◆ THE TASK: Go over the data below line by line, and state how many lines contain the string "icon". Give the number only.

══════

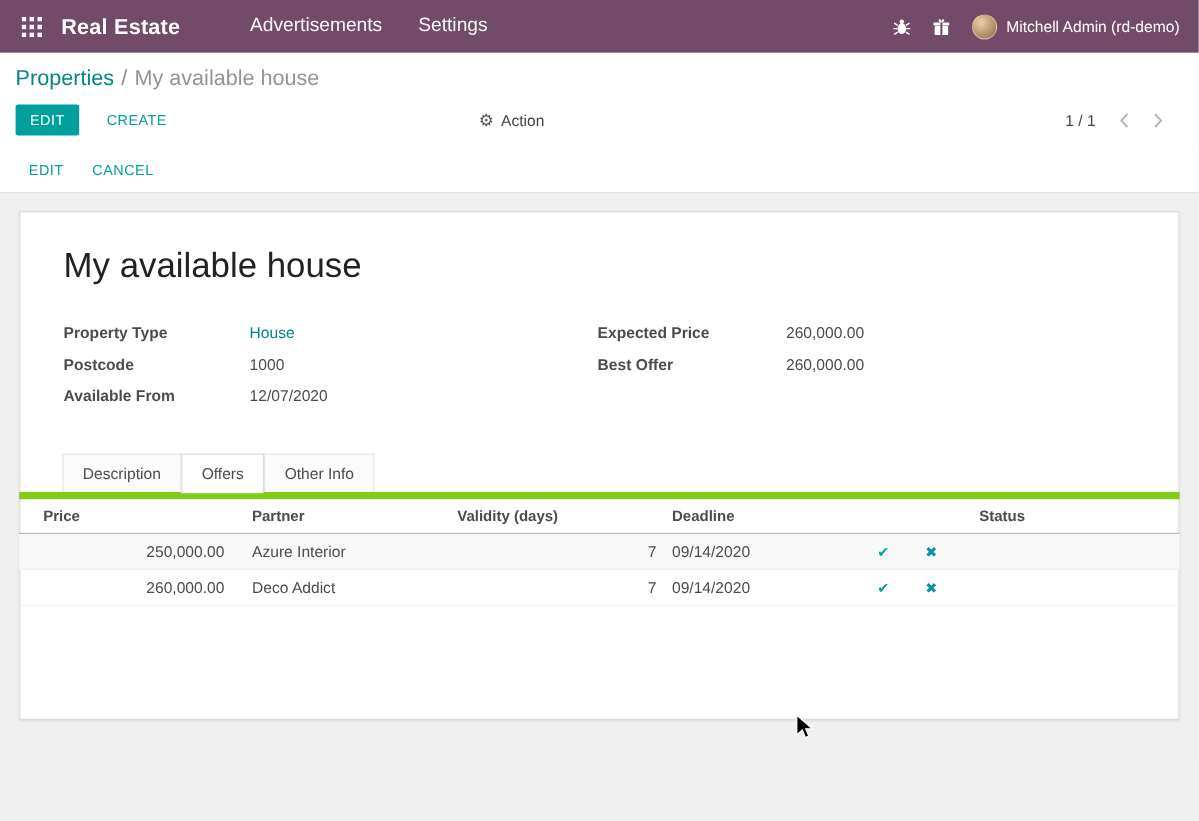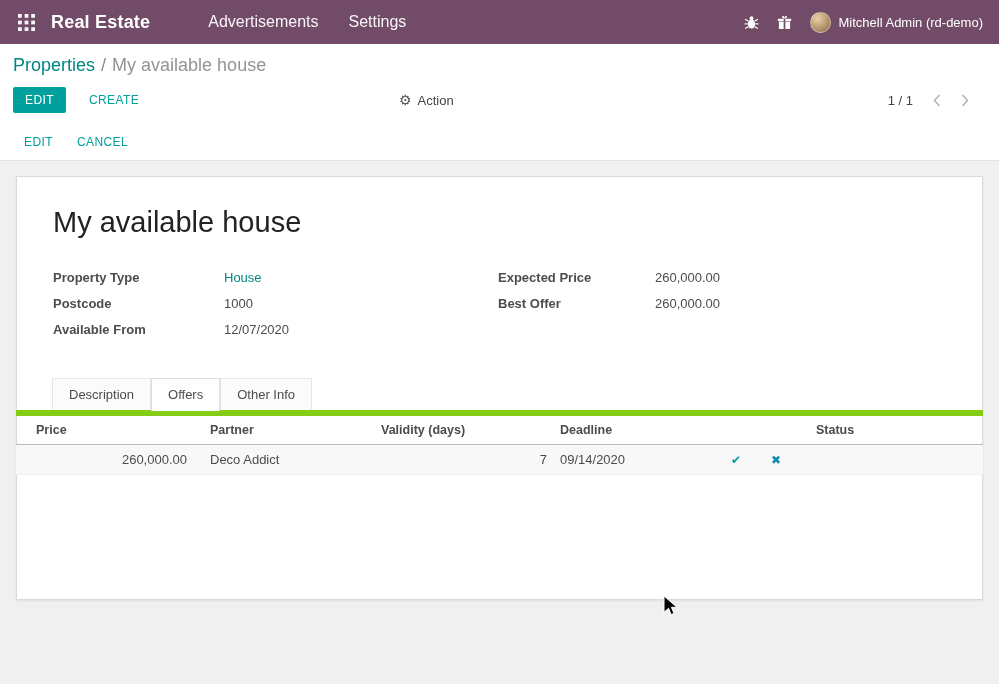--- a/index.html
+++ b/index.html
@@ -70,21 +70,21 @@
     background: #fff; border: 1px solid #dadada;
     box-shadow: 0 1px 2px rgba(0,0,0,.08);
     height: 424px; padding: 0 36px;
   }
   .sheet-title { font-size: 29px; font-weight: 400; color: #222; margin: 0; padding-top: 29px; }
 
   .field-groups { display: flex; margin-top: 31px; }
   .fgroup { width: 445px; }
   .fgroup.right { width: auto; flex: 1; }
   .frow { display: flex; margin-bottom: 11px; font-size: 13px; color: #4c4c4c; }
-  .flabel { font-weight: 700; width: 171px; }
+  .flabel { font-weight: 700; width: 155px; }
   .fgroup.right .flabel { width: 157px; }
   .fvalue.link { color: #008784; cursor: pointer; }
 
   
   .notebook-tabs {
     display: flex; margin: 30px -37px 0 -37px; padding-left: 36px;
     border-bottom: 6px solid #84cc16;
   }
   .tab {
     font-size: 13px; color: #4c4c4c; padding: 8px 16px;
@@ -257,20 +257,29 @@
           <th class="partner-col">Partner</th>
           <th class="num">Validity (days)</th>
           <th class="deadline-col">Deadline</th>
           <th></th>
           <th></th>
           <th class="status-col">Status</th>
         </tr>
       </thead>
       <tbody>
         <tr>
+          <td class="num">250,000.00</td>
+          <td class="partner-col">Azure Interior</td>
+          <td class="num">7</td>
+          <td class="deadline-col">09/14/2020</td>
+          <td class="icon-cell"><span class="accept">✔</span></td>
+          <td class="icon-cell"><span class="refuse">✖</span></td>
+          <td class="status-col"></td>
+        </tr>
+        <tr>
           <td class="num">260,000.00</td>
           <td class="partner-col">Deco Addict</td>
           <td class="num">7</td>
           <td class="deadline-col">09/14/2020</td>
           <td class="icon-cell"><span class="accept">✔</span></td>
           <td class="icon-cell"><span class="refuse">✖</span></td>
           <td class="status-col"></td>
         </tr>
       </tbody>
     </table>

══════

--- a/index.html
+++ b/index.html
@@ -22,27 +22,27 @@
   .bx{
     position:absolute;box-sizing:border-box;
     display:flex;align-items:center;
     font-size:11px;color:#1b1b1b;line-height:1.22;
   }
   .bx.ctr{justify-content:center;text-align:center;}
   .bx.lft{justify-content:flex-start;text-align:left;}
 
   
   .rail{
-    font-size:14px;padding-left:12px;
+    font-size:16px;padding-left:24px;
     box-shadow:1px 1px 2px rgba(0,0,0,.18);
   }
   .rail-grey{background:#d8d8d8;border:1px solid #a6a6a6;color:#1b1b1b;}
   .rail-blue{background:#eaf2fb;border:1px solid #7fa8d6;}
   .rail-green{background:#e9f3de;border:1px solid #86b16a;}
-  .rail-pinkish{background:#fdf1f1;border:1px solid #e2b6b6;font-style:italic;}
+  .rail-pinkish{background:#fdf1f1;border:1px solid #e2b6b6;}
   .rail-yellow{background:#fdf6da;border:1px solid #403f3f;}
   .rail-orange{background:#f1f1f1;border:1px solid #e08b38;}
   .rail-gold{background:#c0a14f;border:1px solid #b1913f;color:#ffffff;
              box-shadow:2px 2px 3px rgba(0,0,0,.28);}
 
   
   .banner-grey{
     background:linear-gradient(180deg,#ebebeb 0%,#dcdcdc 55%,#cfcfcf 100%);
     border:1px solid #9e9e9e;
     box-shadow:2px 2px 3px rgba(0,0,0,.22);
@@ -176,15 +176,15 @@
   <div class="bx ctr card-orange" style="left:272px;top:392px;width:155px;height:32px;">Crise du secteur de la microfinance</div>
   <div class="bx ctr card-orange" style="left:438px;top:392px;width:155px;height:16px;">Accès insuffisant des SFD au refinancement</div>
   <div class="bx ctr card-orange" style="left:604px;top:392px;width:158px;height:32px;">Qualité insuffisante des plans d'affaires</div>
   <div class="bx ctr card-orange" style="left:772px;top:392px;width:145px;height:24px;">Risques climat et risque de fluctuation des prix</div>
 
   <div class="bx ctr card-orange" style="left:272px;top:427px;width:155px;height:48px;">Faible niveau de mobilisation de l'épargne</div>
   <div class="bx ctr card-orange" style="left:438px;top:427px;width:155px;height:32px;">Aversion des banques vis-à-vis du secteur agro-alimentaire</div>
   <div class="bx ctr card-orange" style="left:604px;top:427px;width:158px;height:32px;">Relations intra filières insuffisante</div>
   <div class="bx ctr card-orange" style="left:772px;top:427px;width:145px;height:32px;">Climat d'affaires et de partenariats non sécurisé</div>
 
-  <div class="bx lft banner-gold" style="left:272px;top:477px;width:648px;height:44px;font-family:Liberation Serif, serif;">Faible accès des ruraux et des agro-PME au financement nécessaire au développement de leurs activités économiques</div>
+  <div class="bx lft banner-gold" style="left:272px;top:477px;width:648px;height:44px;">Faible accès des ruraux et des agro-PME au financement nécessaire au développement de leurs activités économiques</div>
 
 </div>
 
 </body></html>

══════

◆ SOLUTION BELOW: 4